Records from a data collection:
=-=-=-=-=

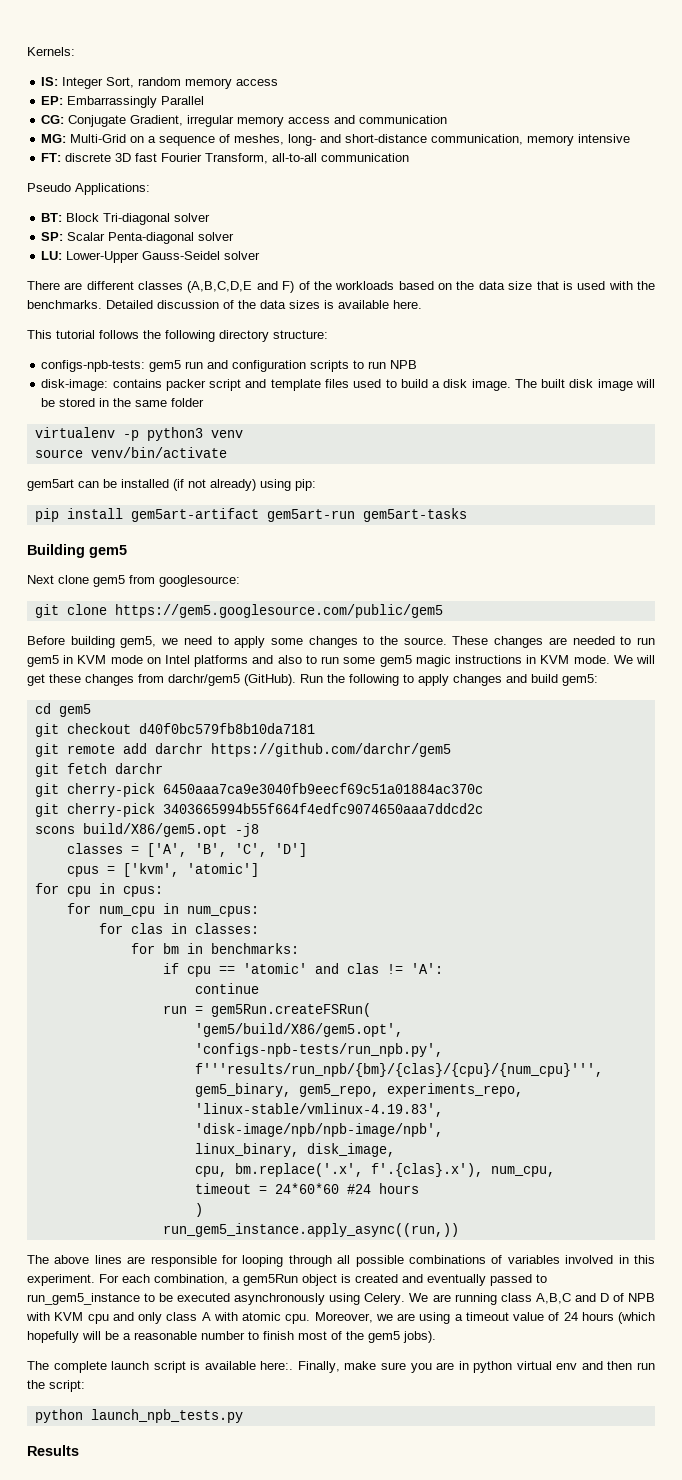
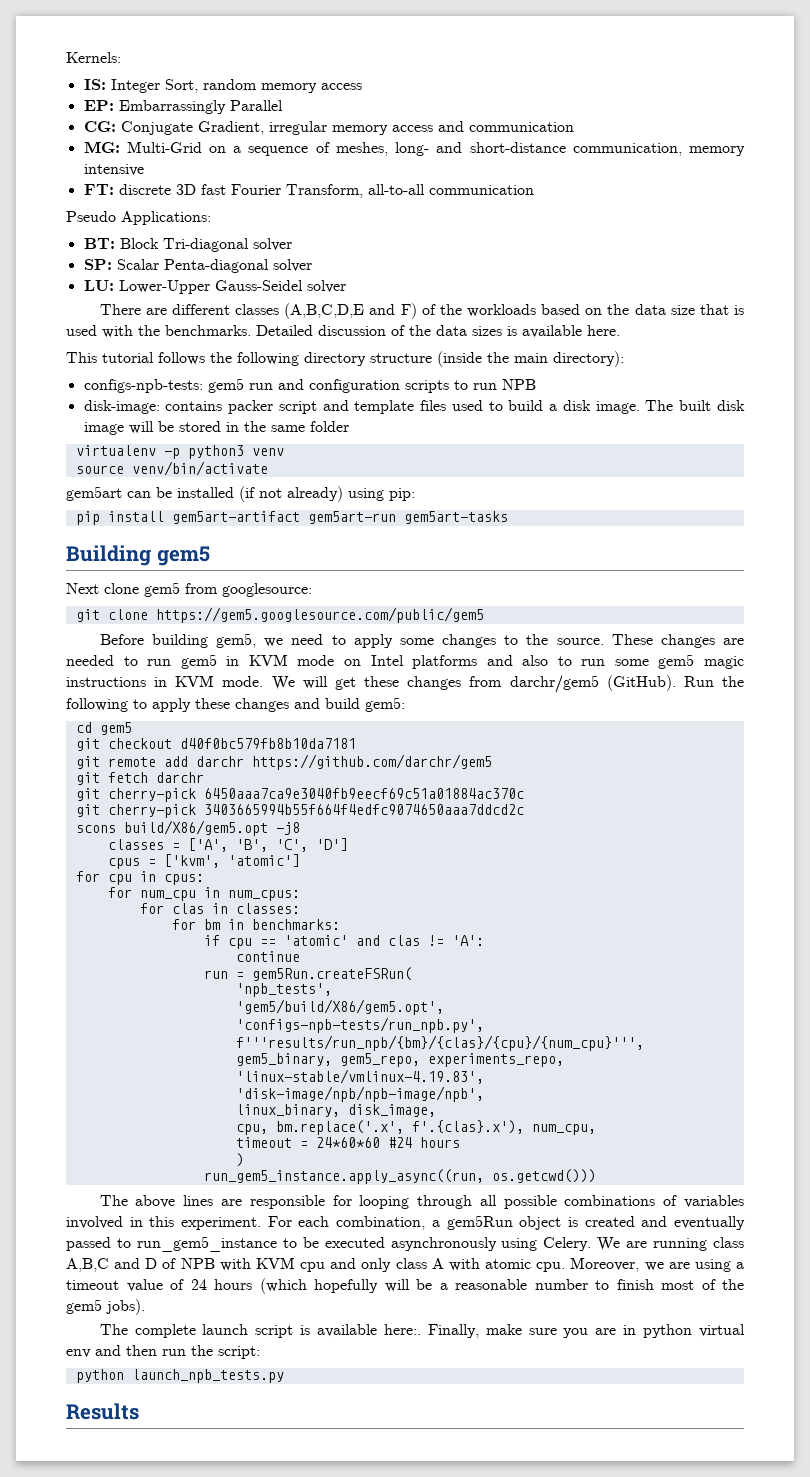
[273,330,328,339] structure: -> [370,351,624,367] structure (inside the main directory):
(449, 680) none -> [195,698,230,709] these
(371, 1010) none -> [235,983,332,997] // 'npb_tests',
[162,1223,459,1237] run_gem5_instance.apply_async((run,)) -> [203,1169,596,1184] run_gem5_instance.apply_async((run, os.getcwd()))

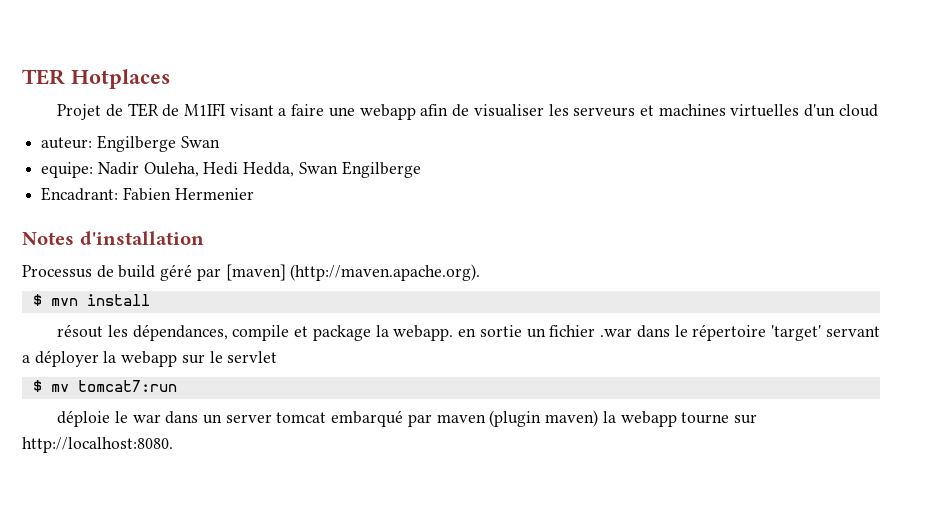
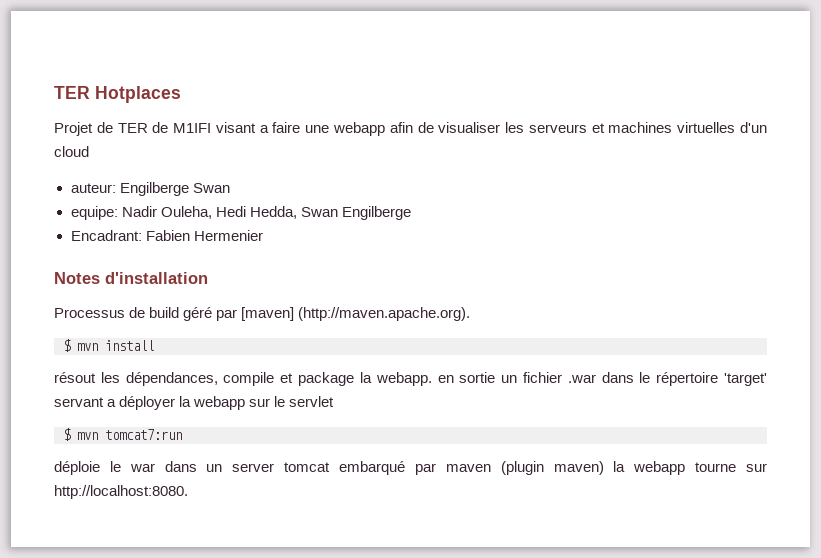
[50,384,69,392] mv -> [77,432,98,440] mvn

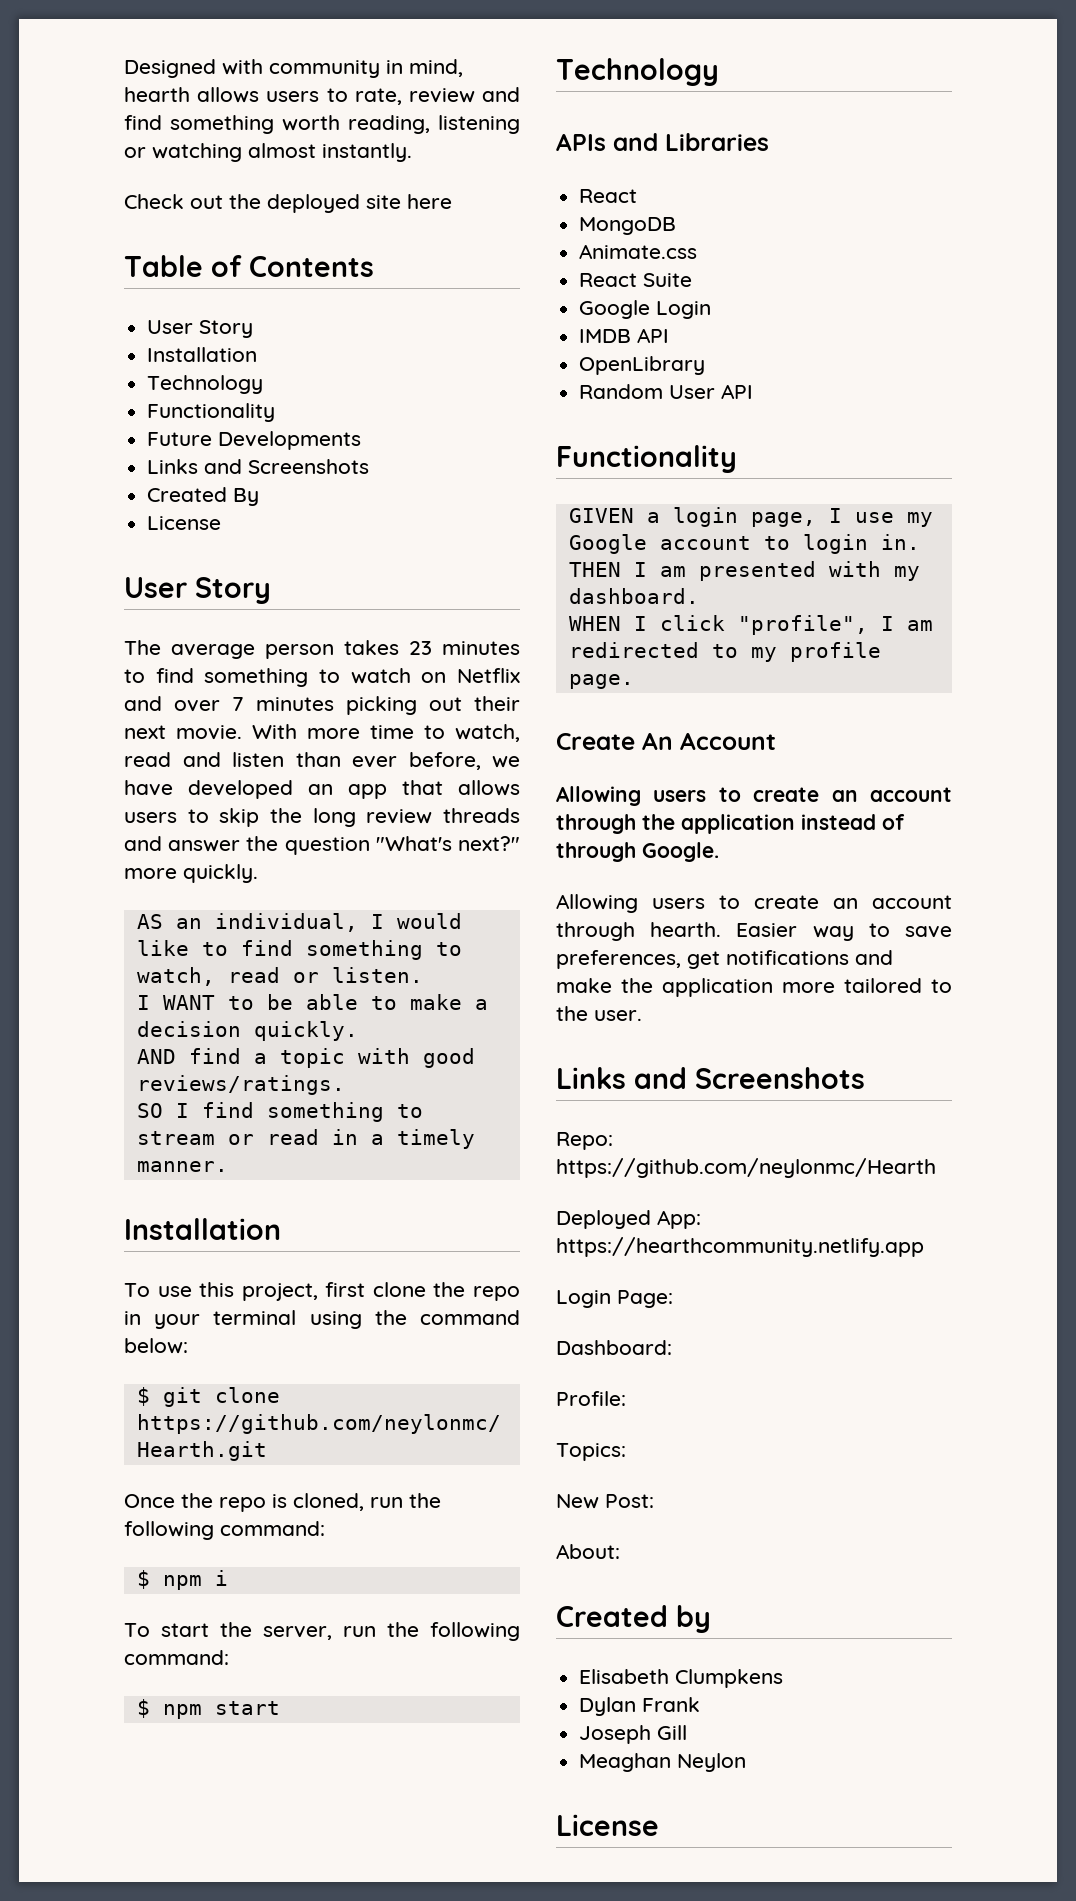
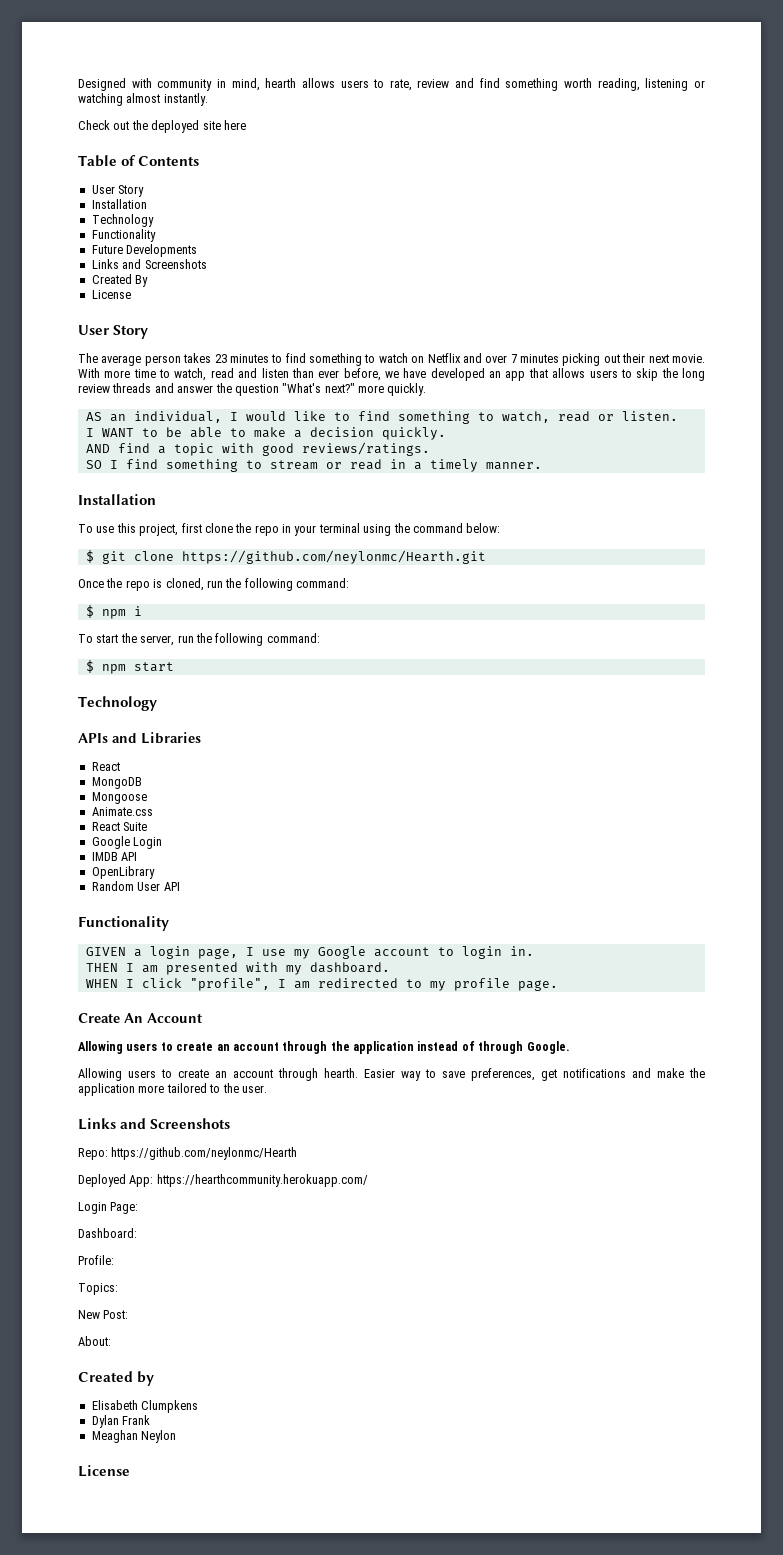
(677, 226) none -> [91,792,147,804] // Mongoose
[556,1237,924,1257] https://hearthcommunity.netlify.app -> [156,1174,368,1187] https://hearthcommunity.herokuapp.com/
[579,1725,688,1744] // Joseph Gill -> (151, 1420) none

=-=-=-=-=

### PROBLEM REQUIREMENTS
All lines with the word "none" are needed; pull them from the entries and copy each.

### OUTPUT OF THE EXERCISE
(449, 680) none -> [195,698,230,709] these
(371, 1010) none -> [235,983,332,997] // 'npb_tests',
(677, 226) none -> [91,792,147,804] // Mongoose
[579,1725,688,1744] // Joseph Gill -> (151, 1420) none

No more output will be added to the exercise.